Да. Вот только дождя Фарфоров не любил. И грустными глазами смотрел на заливаемое с той стороны стекло, пока Салов нарезал шматок тонкими белыми ломтиками и красиво присыпал покрошенной, чуть начавшей желтеть петрушкой из фарфоровского холодильника.
– Ты, Фарфор, – говорил он при этом, – какую-то странную концепцию излагаешь. По-твоему, так изображение очевидного смысла не имеет, а имеет смысл изображение лишь невидимого, доступного одному только тебе, любимому. Но посуди сам: зрителю неподготовленному твои откровения будут побоку, ибо не найдут они отклика в памяти этого самого зрителя. Индивидууму важно не только твое, Фарфор, откровение, но и его собственная, индивидуумская память. Так уж он, индивидуум, устроен. Что говоришь? Наплевать? Ну наплевать, конечно, если ты собираешься работы дома за шкафом прятать. Ну, или над кроватью еще повесь. Нет, к зрителю подход нужен. Не вздыхай. (Фарфоров вздыхал и думал: когда же прекратится он, этот дождь. Вместе с тем, ему нравилось, что Салов здесь, что он тоненько нарезает принесенное сало и говорит что-то за концепцию. От этого и дождь становился как-то уютнее.)
Впрочем, и Салов не был таким уж остервенелым зрительским угодником. Потому и ушел Салов с Проспекта, где верные деньги, но ушел, и говорить о том не любил, и повторял одно только на все назойливые вопросы друзей соседа: «Пройденный этап». Еще он любил повторять, что во всем важен баланс.

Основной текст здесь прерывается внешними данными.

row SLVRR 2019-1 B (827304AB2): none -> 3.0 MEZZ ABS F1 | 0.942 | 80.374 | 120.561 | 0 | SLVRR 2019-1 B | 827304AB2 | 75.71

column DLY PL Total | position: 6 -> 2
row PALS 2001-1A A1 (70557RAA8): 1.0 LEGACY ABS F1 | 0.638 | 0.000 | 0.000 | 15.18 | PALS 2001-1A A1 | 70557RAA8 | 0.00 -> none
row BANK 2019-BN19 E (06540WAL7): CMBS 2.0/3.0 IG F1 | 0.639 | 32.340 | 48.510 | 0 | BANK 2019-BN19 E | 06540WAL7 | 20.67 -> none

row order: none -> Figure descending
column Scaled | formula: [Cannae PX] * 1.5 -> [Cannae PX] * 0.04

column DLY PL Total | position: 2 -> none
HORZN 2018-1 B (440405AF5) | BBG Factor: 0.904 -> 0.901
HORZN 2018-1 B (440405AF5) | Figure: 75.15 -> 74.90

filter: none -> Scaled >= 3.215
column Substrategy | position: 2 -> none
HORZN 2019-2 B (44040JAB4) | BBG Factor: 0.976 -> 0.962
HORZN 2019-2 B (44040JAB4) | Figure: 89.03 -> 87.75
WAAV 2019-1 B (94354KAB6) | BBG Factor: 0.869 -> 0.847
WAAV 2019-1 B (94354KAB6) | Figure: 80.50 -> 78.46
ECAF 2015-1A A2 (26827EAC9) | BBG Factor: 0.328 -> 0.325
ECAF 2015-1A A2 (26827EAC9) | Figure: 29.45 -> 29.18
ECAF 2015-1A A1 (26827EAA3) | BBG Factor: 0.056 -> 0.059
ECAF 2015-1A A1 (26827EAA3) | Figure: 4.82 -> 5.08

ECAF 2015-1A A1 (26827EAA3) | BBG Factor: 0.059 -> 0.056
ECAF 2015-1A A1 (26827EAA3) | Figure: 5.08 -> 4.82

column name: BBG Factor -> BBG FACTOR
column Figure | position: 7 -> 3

Особенно эта фраза у него хорошо получалась, когда он конструировал какие-нибудь бутерброды, или разливал по старым разнокалиберным кружкам коричневый чай. Разливал и, поглядывая на Фарфорова, говаривал бывало, что нет ничего лучше, как прихлебывать его, чай, только начинающий остывать – и смотреть вот так вот в окно. Идеи, говаривал он, в чайном пару особенно хорошо конденсируются. И Фарфорова к тому же приучал.

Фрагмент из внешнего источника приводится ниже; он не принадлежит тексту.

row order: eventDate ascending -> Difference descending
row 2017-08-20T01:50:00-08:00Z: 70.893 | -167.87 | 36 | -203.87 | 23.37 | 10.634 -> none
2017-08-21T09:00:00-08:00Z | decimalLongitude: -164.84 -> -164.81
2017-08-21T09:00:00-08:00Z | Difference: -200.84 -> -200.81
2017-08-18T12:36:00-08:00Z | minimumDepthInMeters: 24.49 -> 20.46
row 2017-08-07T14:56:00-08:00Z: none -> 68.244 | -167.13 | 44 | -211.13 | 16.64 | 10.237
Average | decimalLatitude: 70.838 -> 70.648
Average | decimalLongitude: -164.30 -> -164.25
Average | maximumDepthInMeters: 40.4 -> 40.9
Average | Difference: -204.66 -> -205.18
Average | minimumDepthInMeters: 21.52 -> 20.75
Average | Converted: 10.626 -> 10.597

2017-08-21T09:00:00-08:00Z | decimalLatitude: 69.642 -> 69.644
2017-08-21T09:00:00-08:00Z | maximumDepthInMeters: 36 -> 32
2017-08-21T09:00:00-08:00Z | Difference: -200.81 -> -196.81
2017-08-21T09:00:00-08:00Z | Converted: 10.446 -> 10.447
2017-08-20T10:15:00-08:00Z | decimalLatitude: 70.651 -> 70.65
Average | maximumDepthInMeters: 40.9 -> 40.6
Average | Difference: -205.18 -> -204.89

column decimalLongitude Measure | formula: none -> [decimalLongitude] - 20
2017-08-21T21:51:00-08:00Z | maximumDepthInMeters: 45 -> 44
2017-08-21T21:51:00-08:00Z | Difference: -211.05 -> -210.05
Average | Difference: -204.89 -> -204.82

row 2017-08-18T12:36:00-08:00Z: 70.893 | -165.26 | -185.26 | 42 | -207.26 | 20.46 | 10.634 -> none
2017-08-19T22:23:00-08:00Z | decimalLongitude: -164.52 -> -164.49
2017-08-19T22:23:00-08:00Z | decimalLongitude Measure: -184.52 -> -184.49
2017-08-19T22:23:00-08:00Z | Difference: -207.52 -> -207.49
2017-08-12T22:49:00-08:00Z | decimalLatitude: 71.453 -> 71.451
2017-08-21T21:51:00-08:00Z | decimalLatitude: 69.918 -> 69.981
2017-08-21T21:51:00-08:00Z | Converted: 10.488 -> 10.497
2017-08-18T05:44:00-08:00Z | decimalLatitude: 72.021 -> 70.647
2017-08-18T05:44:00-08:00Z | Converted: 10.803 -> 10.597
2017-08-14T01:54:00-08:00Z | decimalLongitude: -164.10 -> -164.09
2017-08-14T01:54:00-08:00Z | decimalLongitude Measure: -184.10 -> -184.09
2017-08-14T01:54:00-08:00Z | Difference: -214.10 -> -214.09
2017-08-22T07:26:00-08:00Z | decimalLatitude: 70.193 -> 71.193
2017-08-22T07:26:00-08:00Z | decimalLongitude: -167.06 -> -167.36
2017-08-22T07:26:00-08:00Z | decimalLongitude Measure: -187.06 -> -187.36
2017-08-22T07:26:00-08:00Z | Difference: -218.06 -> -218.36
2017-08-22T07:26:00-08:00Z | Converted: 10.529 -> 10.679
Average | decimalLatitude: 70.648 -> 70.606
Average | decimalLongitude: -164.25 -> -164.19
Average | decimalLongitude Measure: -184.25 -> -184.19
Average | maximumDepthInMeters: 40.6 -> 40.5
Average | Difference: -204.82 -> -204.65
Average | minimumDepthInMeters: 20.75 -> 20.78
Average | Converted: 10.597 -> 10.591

И Фарфоров находил, что вполне неплохо довольствоваться в дождь крепким чаем с сахаром и бутербродами с салом (а также с петрушкой и огурцом), потом можно было покурить в форточку (Салов – тот и вовсе не курил), и дождь от этого как-то роднел, одомашнивался, становилось заметно, как он по-свойски щёлкает листья по глянцевым шкуркам и отмывает болезненно бурые пятна с асфальта, и он, дождь, начинал в конце концов нашёптывать что-то и лично Фарфорову, и Салов притихший им не мешал. И Фарфоров слушал, и проникался, и всякие разные мысли приходили к нему.